Mieke Koenen paints human beings. Standing, sitting, lying and walking, beautiful and ugly, young and old. Starting point for every piece is a life model. She looks at what appeals to her through insight and emotion, draws her model and elaborates it to a painting. Sometimes she sticks to one figure, often she merges more figure studies, of the same model or of various models, to one composition.
In fact all these pictures show something of Mieke’s outlook on life. Mieke Koenen has miscellaneous feelings on life. Sometimes there is a somewhat humorous acquiescence in reality. She has a series of paintings, on which we see two naked ladies, closely observing each other, with the title: ‘It’s not too bad’ In another we see Eve and Adam who, after eating the apple, look rather depressed now their relationship is severely under pressure. The title explains what causes the irritation ’Blame me again!’ Here we taste the ironic acceptance of the human shortcoming, which gives nice accents to the paintings of the artist. Something similar we also see in other traditional subjects like: ’The three graces’ or ‘Pandora’. Pandora, who is commanded by the Greek gods to bring evil to the human race, sits there as a dull goose who can do nothing about it.
And often the graces are not as graceful as the title promises. Sometimes they are painted as men, because Mieke Koenen does not adhere to traditional gender casting.

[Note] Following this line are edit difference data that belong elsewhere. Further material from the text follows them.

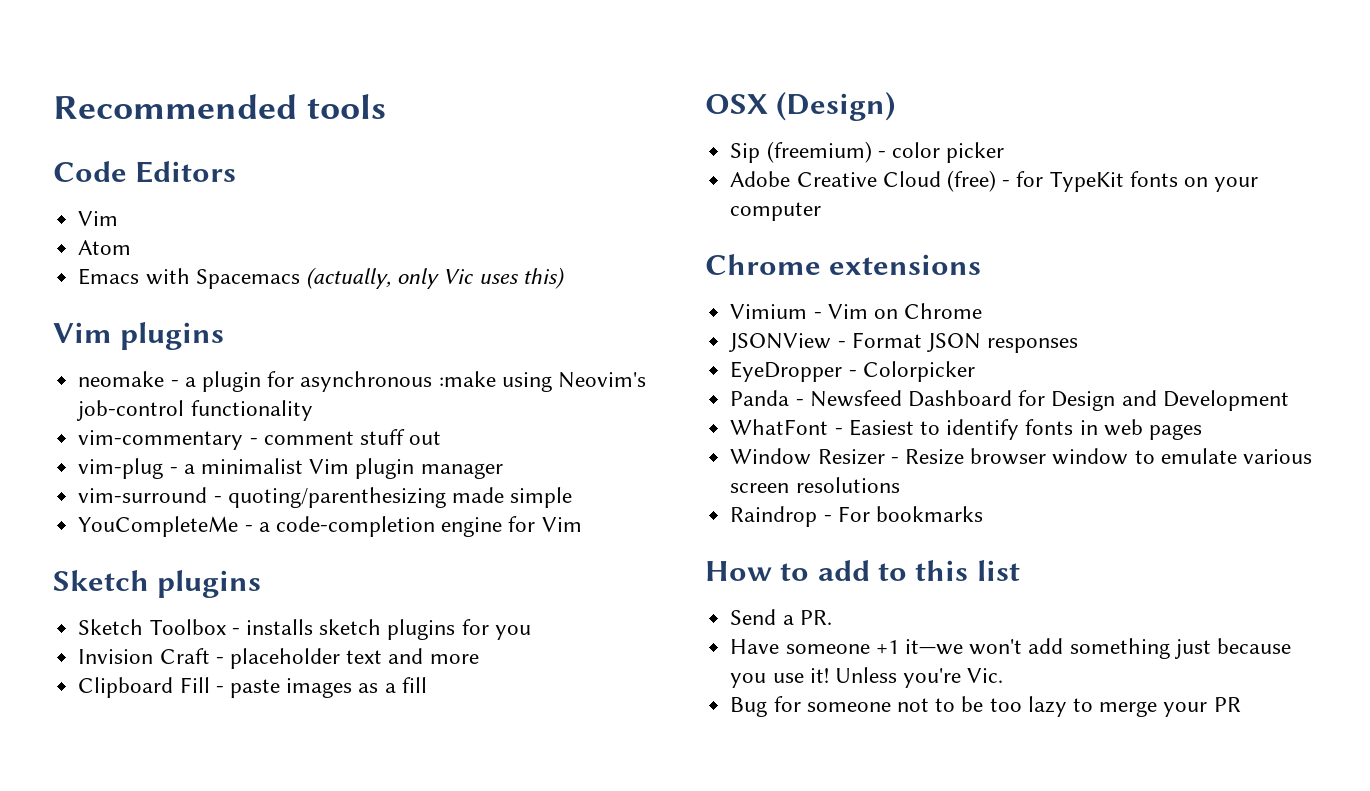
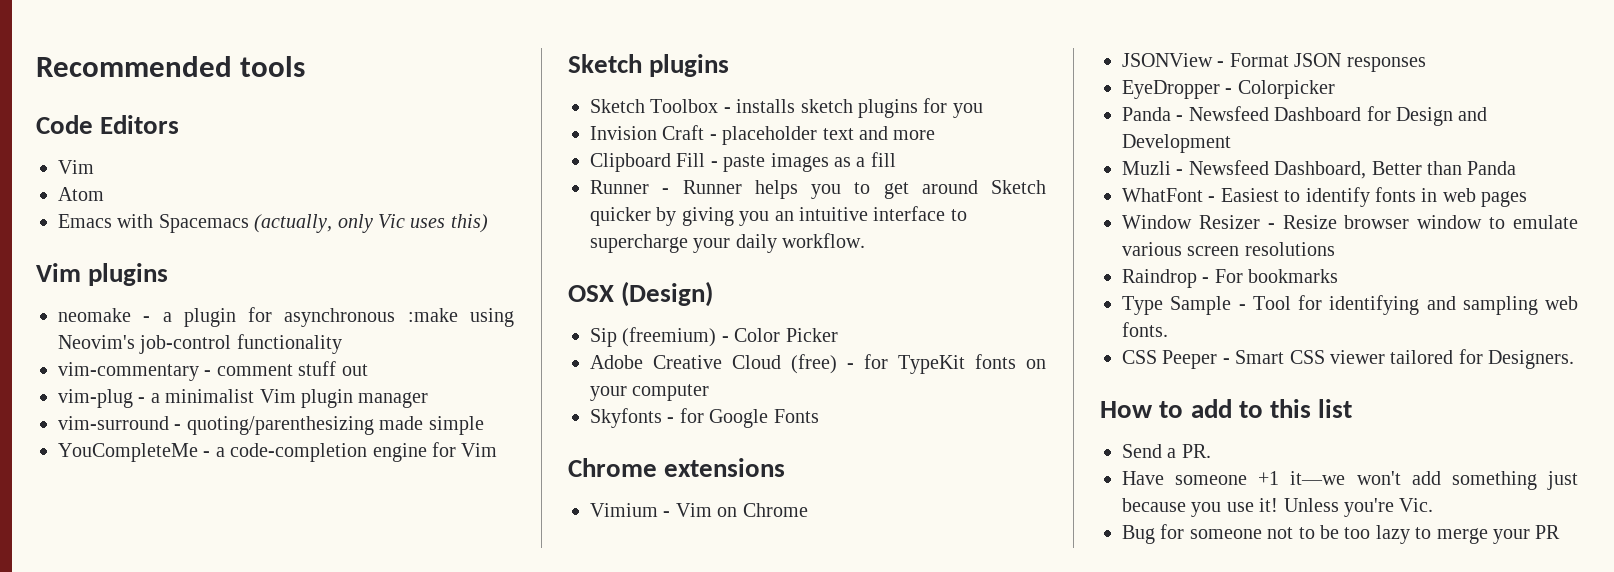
(427, 685) none -> [590,180,1046,199] [590,206,967,226] [590,233,866,253] // Runner - Runner helps you to get around Sketch quicker by giving you an intuitive interface to supercharge your daily workflow.
[891,142,1005,163] color picker -> [734,328,838,342] Color Picker
(822, 211) none -> [590,408,819,428] // Skyfonts - for Google Fonts
(1289, 400) none -> [1122,160,1517,179] // Muzli - Newsfeed Dashboard, Better than Panda
(983, 514) none -> [1122,295,1578,315] [1122,322,1168,337] [1122,349,1575,369] // Type Sample - Tool for identifying and sampling web fonts. // CSS Peeper - Smart CSS viewer tailored for Designers.

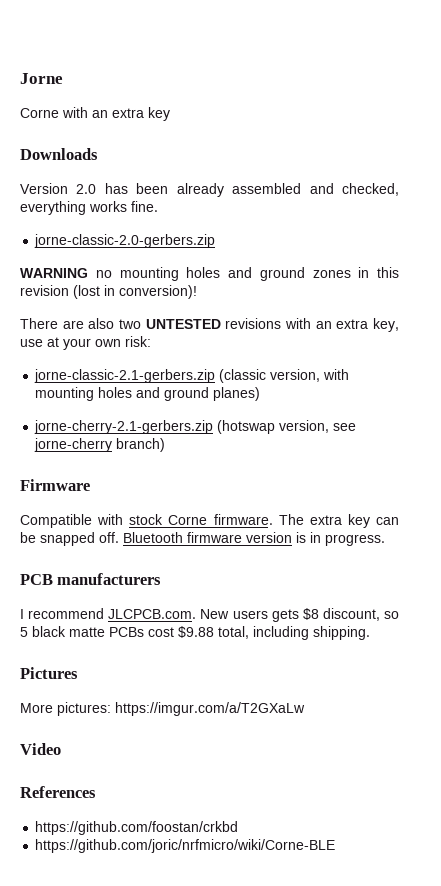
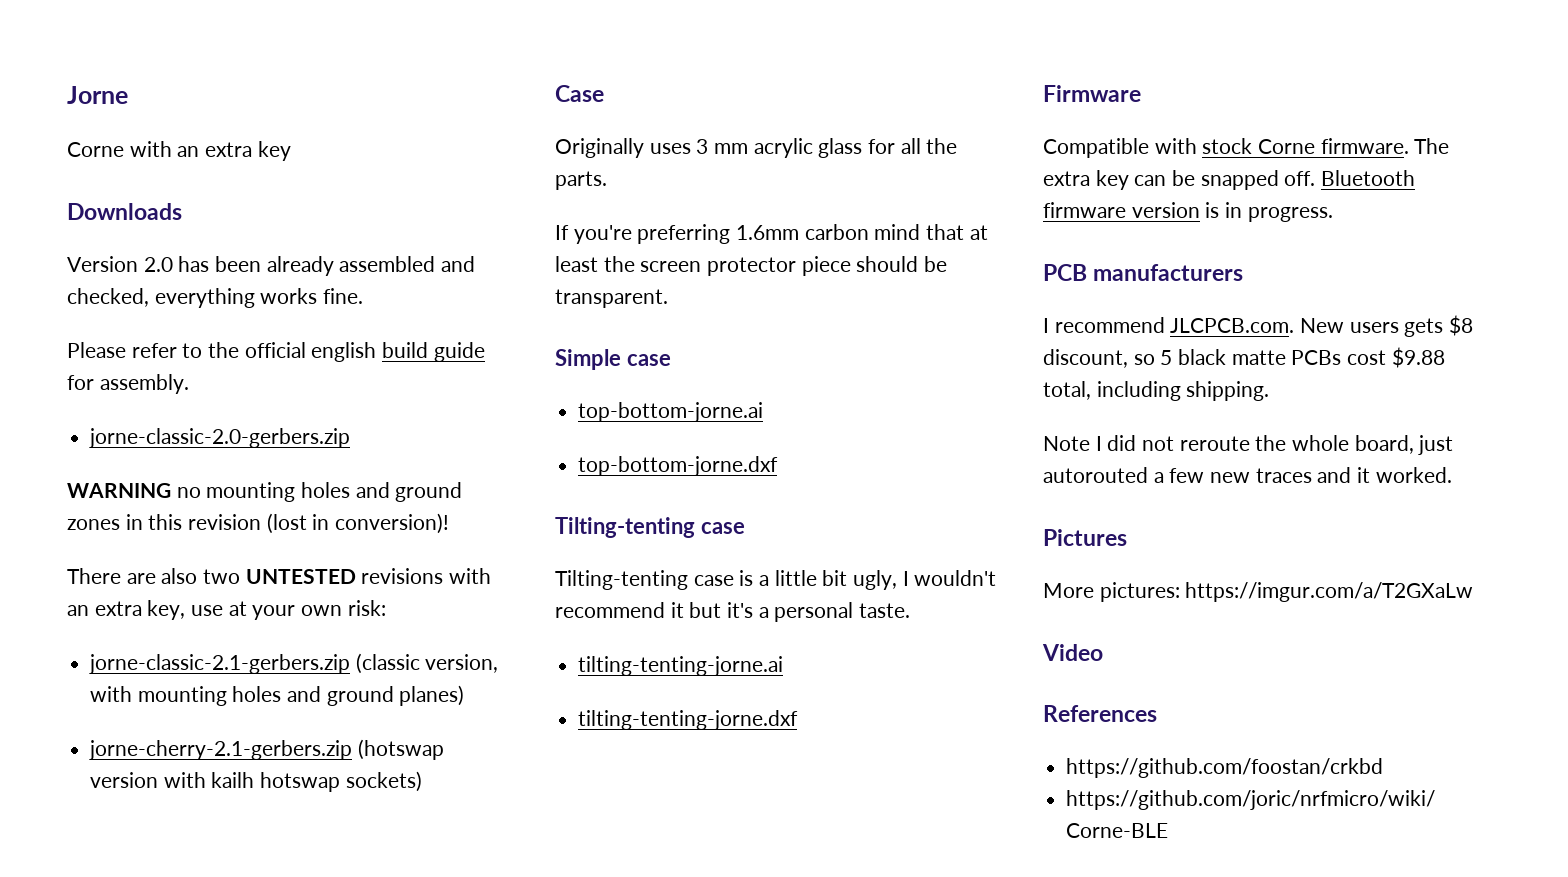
(158, 206) none -> [67,342,485,362] [67,374,189,394] // Please refer to the official english build guide for assembly.
[279,420,357,433] [34,438,166,452] version, see jorne-cherry branch) -> [90,771,422,792] [555,85,604,102] [555,138,958,158] [555,171,607,190] [555,224,988,244] [555,256,948,276] [555,289,668,308] [555,349,671,370] [578,402,764,422] [578,456,779,476] [555,517,745,538] [555,570,997,590] [555,602,911,622] [578,656,784,676] [578,710,799,730] version with kailh hotswap sockets) // Case // Originally uses 3 mm acrylic glass for all the parts. // If you're preferring 1.6mm carbon mind that at least the screen protector piece should be transparent. // Simple case // top-bottom-jorne.ai // top-bottom-jorne.dxf // Tilting-tenting case // Tilting-tenting case is a little bit ugly, I wouldn't recommend it but it's a personal taste. // tilting-tenting-jorne.ai // tilting-tenting-jorne.dxf
(370, 633) none -> [1043,435,1454,455] [1043,467,1452,483] // Note I did not reroute the whole board, just autorouted a few new traces and it worked.

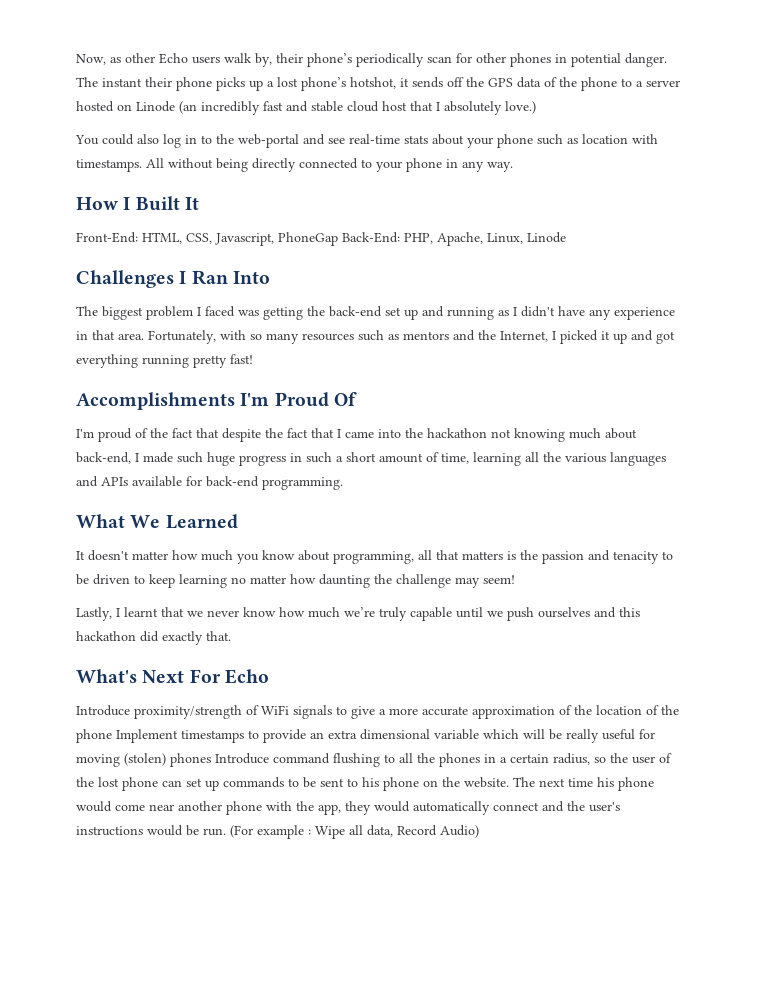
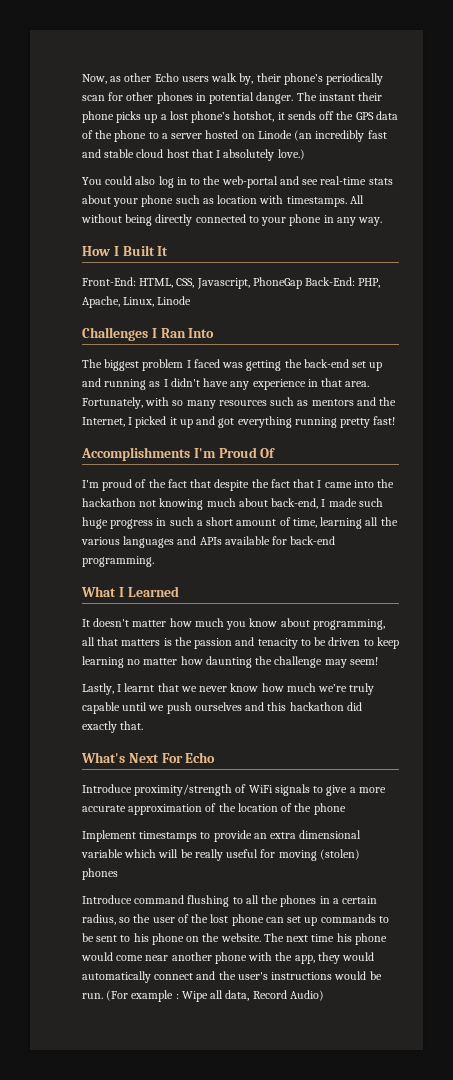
[130,515,161,528] We -> [118,587,124,597] I
(112, 736) none -> (346, 809) //
(211, 760) none -> (118, 874) //

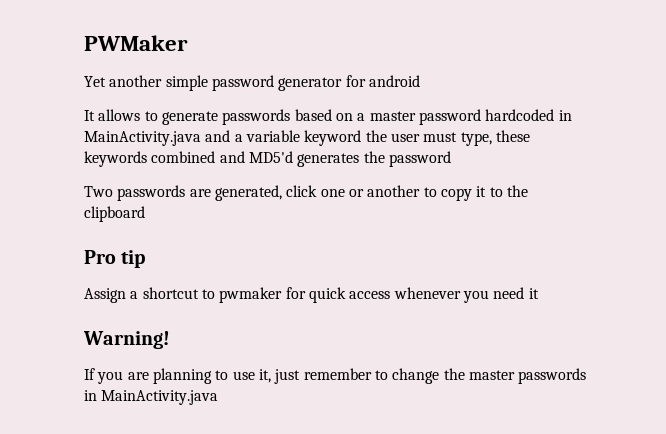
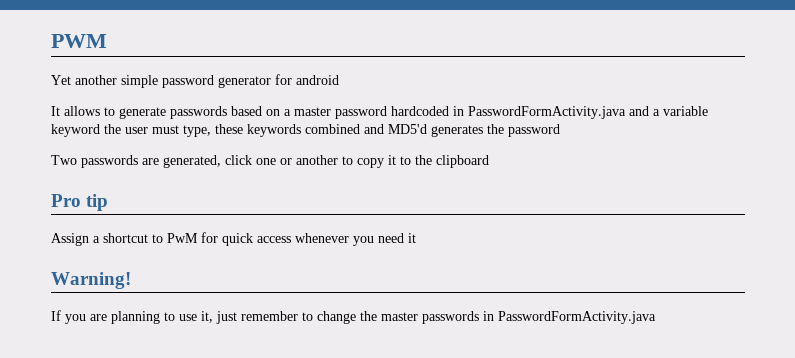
[84,35,188,51] PWMaker -> [51,34,107,48] PWM
[84,131,201,146] MainActivity.java -> [468,106,626,119] PasswordFormActivity.java
[219,287,283,303] pwmaker -> [167,233,198,243] PwM
[101,390,219,405] MainActivity.java -> [498,311,656,324] PasswordFormActivity.java

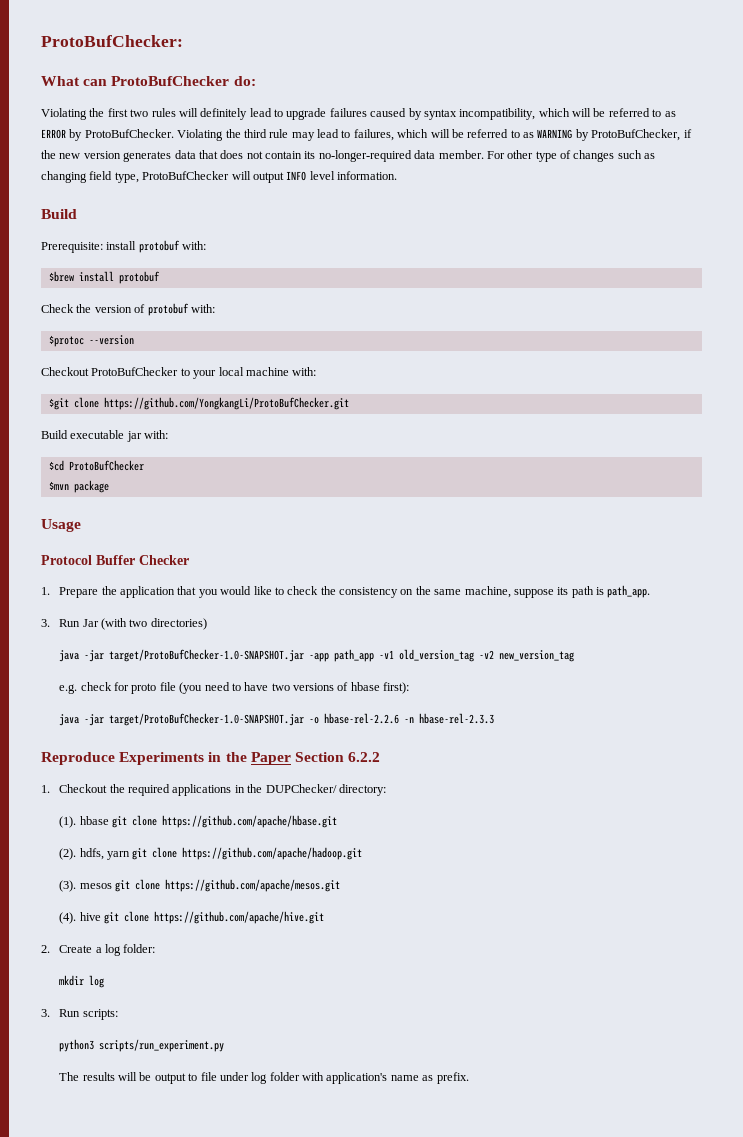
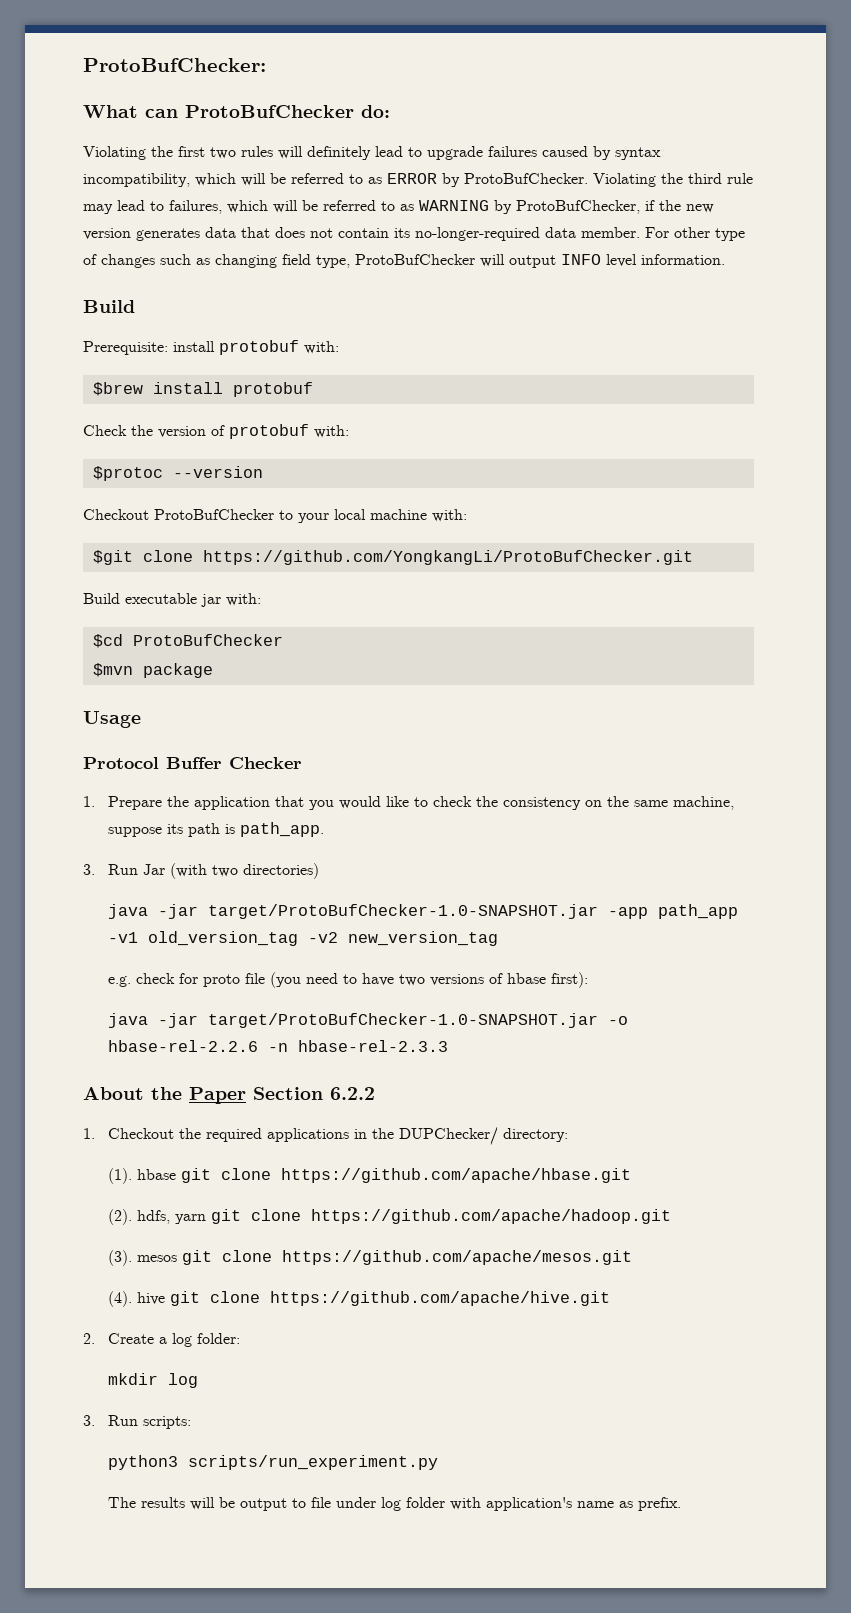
[41,752,222,765] Reproduce Experiments in -> [83,1087,144,1100] About

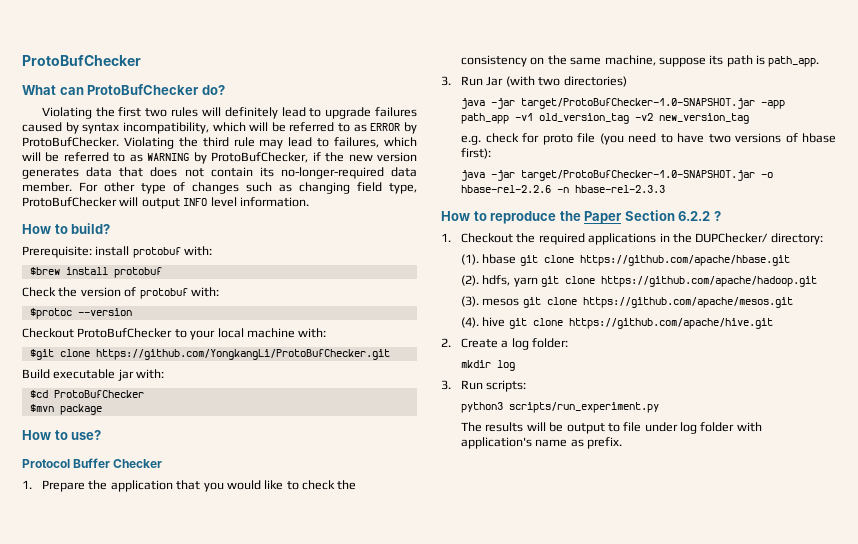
[83,58,266,72] ProtoBufChecker: -> [22,55,141,66] ProtoBufChecker
[361,105,390,118] do: -> [201,85,225,95] do?
[83,300,135,313] Build -> [22,223,111,234] How to build?
[83,711,141,728] Usage -> [22,430,102,440] How to use?
[83,1087,144,1100] About -> [441,211,557,224] How to reproduce
(375, 1093) none -> [713,211,721,221] ?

The paintings of Koenen are a constant meditation on what the French call: ‘la condition humaine’. Her pictures are brought about between two extremes. On the one hand the utopian scheme of paradise: beautifully coloured models bathing in warm light and in harmony with their surroundings. On the other hand there is the pitiless reproduction of humans, whose potbelly and greasiness betray that they are resigned to the laws of gravity; and who will always have problems to build up a balanced relationship with the surrounding world. When she reduces man to a caricature of himself, then that is because it is her way to accept with humour and mockery the human imperfection. She makes fun of the traditional image of man and woman and of their relationship. Mankind becomes a clown, but one who in all his clumsiness has something human.